アメリカ経済にとって、2018年11月6日に投開票が行われる中間選挙の行方は極めて重要だ。

大方の予想どおり民主党が下院を奪還した場合、または、その可能性は低いが民主党が上下両院を奪還した場合は、「ねじれ議会」の状況となり、議会民主党がドナルド・トランプ大統領に対決姿勢で臨むため、アメリカの政治はますます混沌とする。

一方、予想外にも共和党が上下両院で多数派を維持した場合、政治リスクの低下、そしてより市場寄りの政策への期待感から少なくとも短期的には市場は好感し、株価などは上昇に向かうだろう。だが、いずれのシナリオでも、アメリカ経済に残る懸念は、大統領が強硬な通商政策を発動することだ。特に「ねじれ議会」ではそのリスクが高まる。

「ねじれ議会」が出現する可能性が高い

ワシントンの政治アナリストの間では、中間選挙では「青い波(ブルーウェーブ:青は民主党のシンボルカラー)」が到来し、民主党が下院を奪還するも、上院は共和党が維持するとの見方が支配的だ。政治経済などの統計分析に定評があるウェブサイトの「ファイブサーティーエイト」の最新分析(中間選挙約1週間前の2018年10月29日時点)では、下院で民主党が過半数を獲得する確率は約86%、共和党は約14%だ。一方、上院で共和党が過半数を獲得する確率は約82%、民主党は約18%だ。

上院では民主党は現状から2議席増やせば過半数(51議席)を獲得できる。だが、2議席とはいえ、至難の業なのだ。民主党は改選35議席中、現有の26議席を守ったうえで、さらに2議席を増やさねばならないのに対し、共和党は改選議席中、現有の9議席だけ守ることで、過半数を維持できるからだ。

さらに詳細を見ると、民主党が守らなければならない26州のうち、共和党支持の傾向が強いレッドステートを含む10州は、トランプ大統領が2016年大統領選で勝利した州だ。

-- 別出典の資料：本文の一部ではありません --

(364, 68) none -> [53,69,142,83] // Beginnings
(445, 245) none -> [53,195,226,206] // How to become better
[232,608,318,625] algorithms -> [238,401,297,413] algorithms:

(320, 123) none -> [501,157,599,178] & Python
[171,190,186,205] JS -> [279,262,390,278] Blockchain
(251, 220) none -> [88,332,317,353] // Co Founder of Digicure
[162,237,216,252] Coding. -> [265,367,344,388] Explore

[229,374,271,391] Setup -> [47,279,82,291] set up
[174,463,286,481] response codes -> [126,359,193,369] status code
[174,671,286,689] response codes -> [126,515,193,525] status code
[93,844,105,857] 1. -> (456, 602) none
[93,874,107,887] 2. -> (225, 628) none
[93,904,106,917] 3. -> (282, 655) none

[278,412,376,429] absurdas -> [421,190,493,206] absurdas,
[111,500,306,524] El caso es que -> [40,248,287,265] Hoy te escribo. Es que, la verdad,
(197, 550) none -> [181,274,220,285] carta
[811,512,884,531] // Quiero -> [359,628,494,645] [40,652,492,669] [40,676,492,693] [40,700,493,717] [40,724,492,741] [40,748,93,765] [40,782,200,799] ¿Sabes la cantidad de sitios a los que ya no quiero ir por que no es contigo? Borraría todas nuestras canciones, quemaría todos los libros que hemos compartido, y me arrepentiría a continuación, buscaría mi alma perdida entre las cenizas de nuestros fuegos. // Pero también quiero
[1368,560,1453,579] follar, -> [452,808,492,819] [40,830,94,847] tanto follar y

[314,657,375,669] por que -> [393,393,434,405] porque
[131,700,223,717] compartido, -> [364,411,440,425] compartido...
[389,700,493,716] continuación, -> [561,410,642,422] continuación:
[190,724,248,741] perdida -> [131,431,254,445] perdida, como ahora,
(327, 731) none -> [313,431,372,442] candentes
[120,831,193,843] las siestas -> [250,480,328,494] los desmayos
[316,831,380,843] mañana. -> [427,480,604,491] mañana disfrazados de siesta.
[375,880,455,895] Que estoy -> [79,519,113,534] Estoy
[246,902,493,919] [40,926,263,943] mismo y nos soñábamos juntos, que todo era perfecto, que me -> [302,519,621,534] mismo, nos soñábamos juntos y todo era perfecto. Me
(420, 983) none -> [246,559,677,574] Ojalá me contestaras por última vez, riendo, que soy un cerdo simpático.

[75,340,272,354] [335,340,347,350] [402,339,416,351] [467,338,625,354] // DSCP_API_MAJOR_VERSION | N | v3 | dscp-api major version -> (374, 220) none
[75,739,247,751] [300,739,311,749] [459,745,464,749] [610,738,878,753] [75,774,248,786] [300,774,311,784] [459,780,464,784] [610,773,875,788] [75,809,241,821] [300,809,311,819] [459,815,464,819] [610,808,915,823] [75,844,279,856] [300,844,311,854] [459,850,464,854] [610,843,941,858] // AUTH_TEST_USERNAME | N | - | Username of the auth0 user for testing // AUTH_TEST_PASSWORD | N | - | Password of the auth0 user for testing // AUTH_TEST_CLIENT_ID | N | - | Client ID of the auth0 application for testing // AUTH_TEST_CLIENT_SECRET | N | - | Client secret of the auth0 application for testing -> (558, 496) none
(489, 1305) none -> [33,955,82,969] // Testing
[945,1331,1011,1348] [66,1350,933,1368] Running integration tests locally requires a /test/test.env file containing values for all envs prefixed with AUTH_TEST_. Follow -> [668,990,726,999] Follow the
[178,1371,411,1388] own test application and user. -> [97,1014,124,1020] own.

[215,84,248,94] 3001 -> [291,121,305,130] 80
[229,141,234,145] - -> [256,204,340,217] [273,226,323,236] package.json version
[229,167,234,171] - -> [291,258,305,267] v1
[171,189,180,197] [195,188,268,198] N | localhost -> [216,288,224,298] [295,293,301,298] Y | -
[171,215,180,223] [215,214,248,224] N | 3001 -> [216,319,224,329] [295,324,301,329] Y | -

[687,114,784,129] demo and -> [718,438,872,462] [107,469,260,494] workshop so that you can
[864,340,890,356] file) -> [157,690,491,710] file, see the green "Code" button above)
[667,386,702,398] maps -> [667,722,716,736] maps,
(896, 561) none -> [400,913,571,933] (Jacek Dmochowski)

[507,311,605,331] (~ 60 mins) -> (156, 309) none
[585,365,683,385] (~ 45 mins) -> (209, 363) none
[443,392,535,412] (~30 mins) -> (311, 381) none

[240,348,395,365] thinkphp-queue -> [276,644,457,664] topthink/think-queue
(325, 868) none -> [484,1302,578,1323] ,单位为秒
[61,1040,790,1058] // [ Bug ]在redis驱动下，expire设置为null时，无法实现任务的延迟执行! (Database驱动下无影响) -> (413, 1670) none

しかも、10州のうち5州でトランプ大統領は2桁の得票率の差で勝利している。このように上院の接戦州では競争環境がすでに共和党有利になっている。

一方、下院435議席のうち、民主党が過半数に達するには現有議席数193に加えて新たに25議席も獲得する必要がある。だが、うち2議席は現在空席の民主党が強い選挙区であるため、実質23議席ほど共和党から奪えば過半数を獲得できる見通しだ。社会の分極化によって接戦選挙区が年々少なくなっている中、接戦になるのはわずか29選挙区で、民主党はうち9議席を獲得すれば過半数になると「クック・ポリティカル・レポート」(2018年10月30日時点)は予想している。